◆ **GIVEN DATA**:

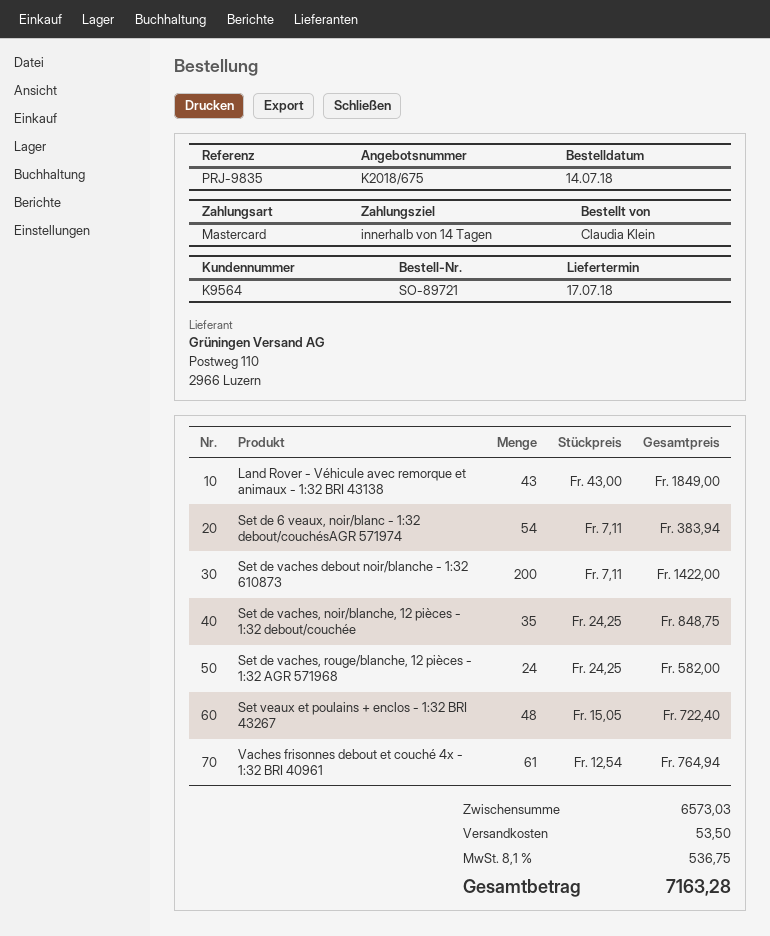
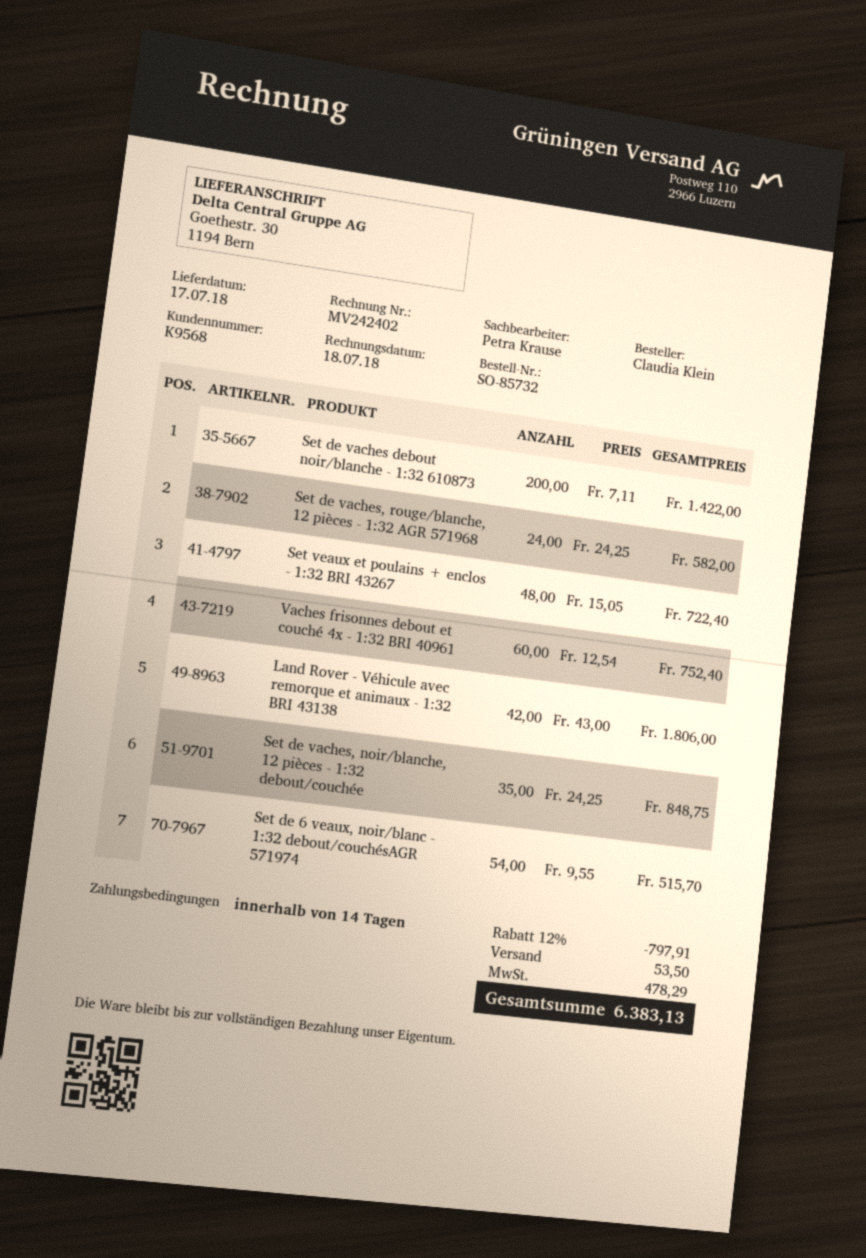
order number: SO-89721 -> SO-85732
customer number: K9564 -> K9568
Land Rover - Véhicule avec remorque et animaux - 1:32 BRI 43138: 43 x 43.00 = 1849.00 -> 42 x 43.00 = 1806.00
Set de 6 veaux, noir/blanc - 1:32 debout/couchésAGR 571974: 54 x 7.11 = 383.94 -> 54 x 9.55 = 515.70
Vaches frisonnes debout et couché 4x - 1:32 BRI 40961: 61 x 12.54 = 764.94 -> 60 x 12.54 = 752.40
discount: none -> 12% = 797.91
tax: 536.75 -> 478.29
total: 7163.28 -> 6383.13

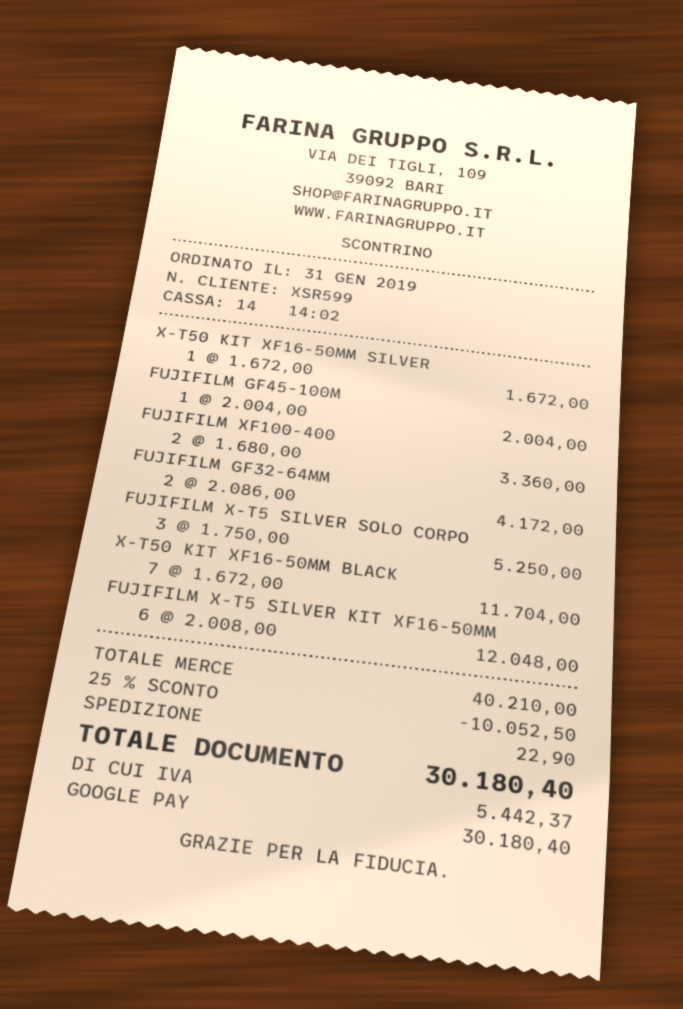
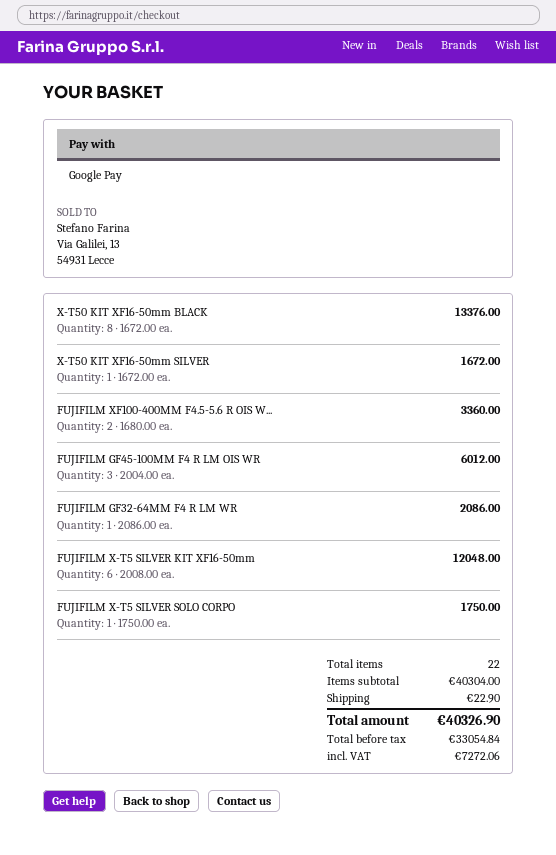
FUJIFILM GF45-100M: 1 x 2004.00 = 2004.00 -> 3 x 2004.00 = 6012.00
FUJIFILM GF32-64MM: 2 x 2086.00 = 4172.00 -> 1 x 2086.00 = 2086.00
FUJIFILM X-T5 SILVER SOLO CORPO: 3 x 1750.00 = 5250.00 -> 1 x 1750.00 = 1750.00
X-T50 KIT XF16-50MM BLACK: 7 x 1672.00 = 11704.00 -> 8 x 1672.00 = 13376.00
subtotal: 40210.00 -> 40304.00
discount: 25% = 10052.50 -> none
tax: 5442.37 -> 7272.06
total: 30180.40 -> 40326.90

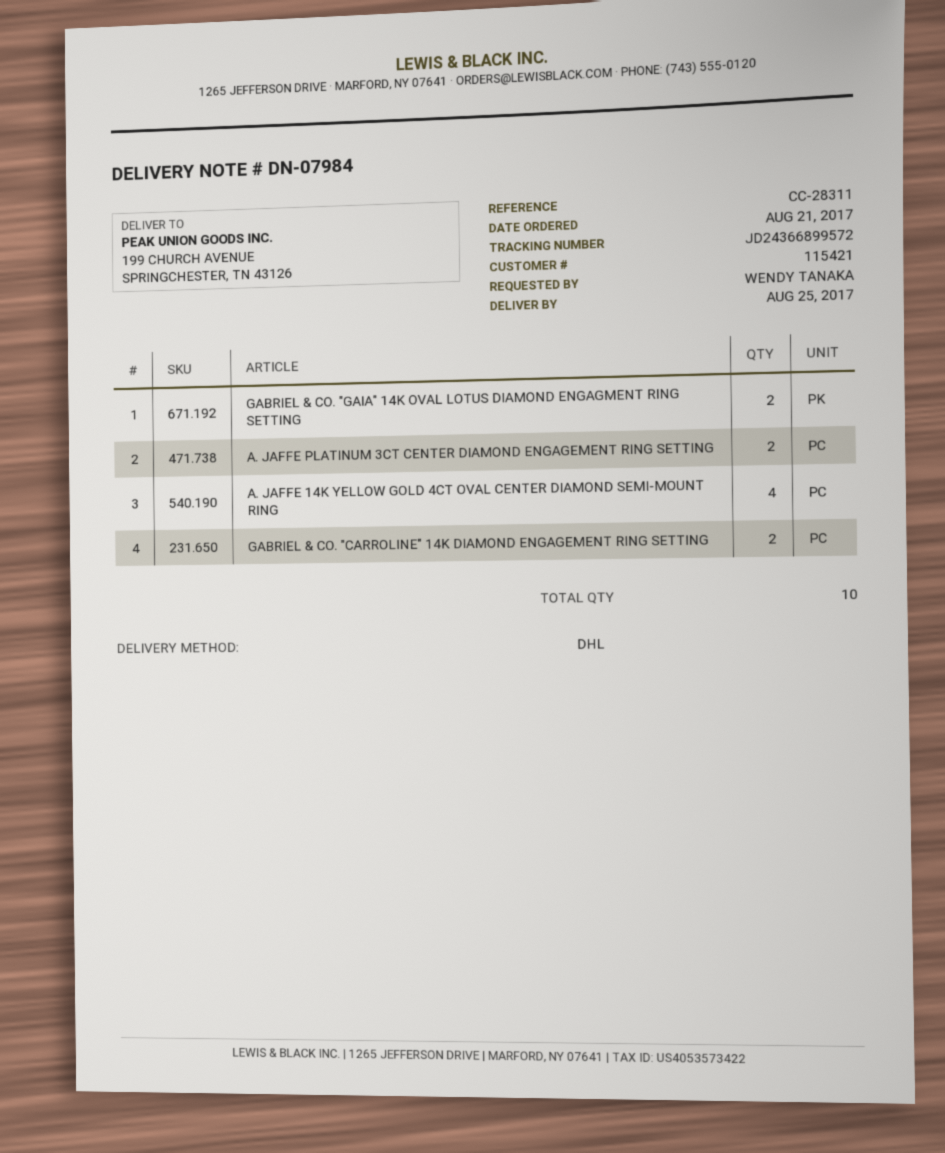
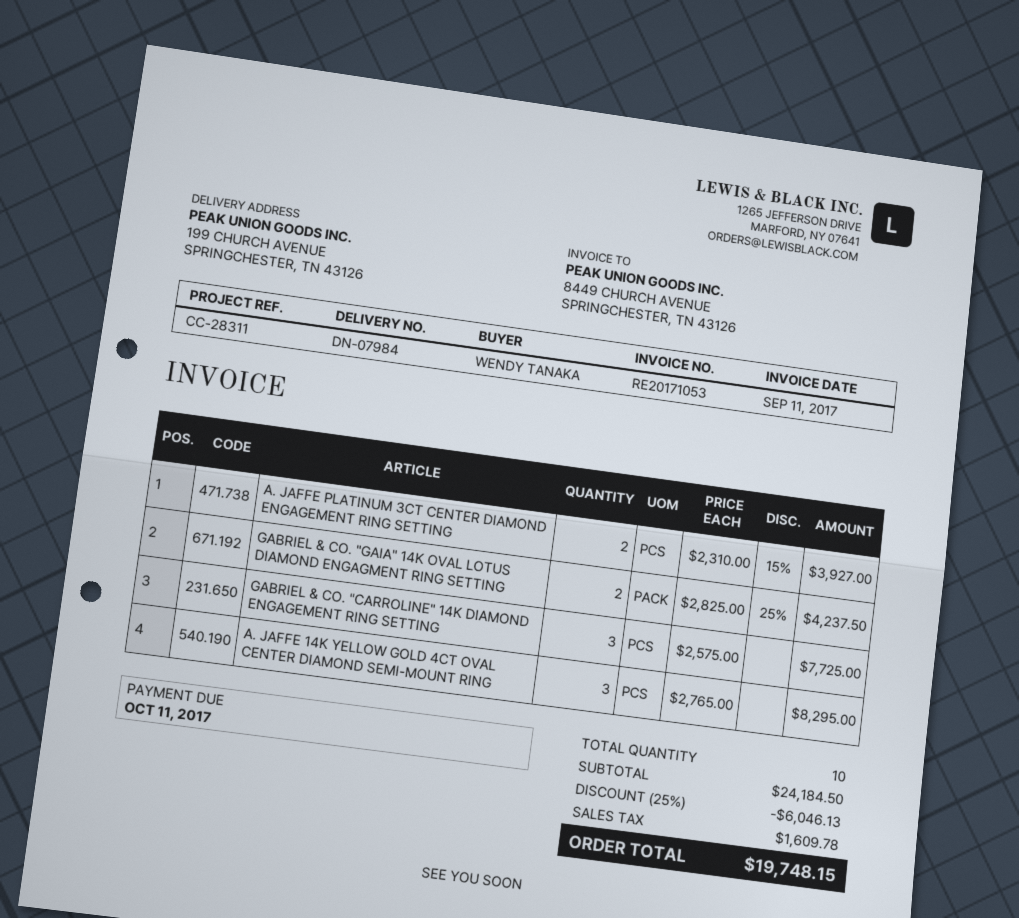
A. JAFFE 14K YELLOW GOLD 4CT OVAL CENTER DIAMOND SEMI-MOUNT RING: 4 -> 3
GABRIEL & CO. "CARROLINE" 14K DIAMOND ENGAGEMENT RING SETTING: 2 -> 3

◆ **WORK ITEM**: Please transcribe the listing above verbatim and exclude every picture.

◆ **TASK OUTPUT**:
order number: SO-89721 -> SO-85732
customer number: K9564 -> K9568
Land Rover - Véhicule avec remorque et animaux - 1:32 BRI 43138: 43 x 43.00 = 1849.00 -> 42 x 43.00 = 1806.00
Set de 6 veaux, noir/blanc - 1:32 debout/couchésAGR 571974: 54 x 7.11 = 383.94 -> 54 x 9.55 = 515.70
Vaches frisonnes debout et couché 4x - 1:32 BRI 40961: 61 x 12.54 = 764.94 -> 60 x 12.54 = 752.40
discount: none -> 12% = 797.91
tax: 536.75 -> 478.29
total: 7163.28 -> 6383.13

FUJIFILM GF45-100M: 1 x 2004.00 = 2004.00 -> 3 x 2004.00 = 6012.00
FUJIFILM GF32-64MM: 2 x 2086.00 = 4172.00 -> 1 x 2086.00 = 2086.00
FUJIFILM X-T5 SILVER SOLO CORPO: 3 x 1750.00 = 5250.00 -> 1 x 1750.00 = 1750.00
X-T50 KIT XF16-50MM BLACK: 7 x 1672.00 = 11704.00 -> 8 x 1672.00 = 13376.00
subtotal: 40210.00 -> 40304.00
discount: 25% = 10052.50 -> none
tax: 5442.37 -> 7272.06
total: 30180.40 -> 40326.90

A. JAFFE 14K YELLOW GOLD 4CT OVAL CENTER DIAMOND SEMI-MOUNT RING: 4 -> 3
GABRIEL & CO. "CARROLINE" 14K DIAMOND ENGAGEMENT RING SETTING: 2 -> 3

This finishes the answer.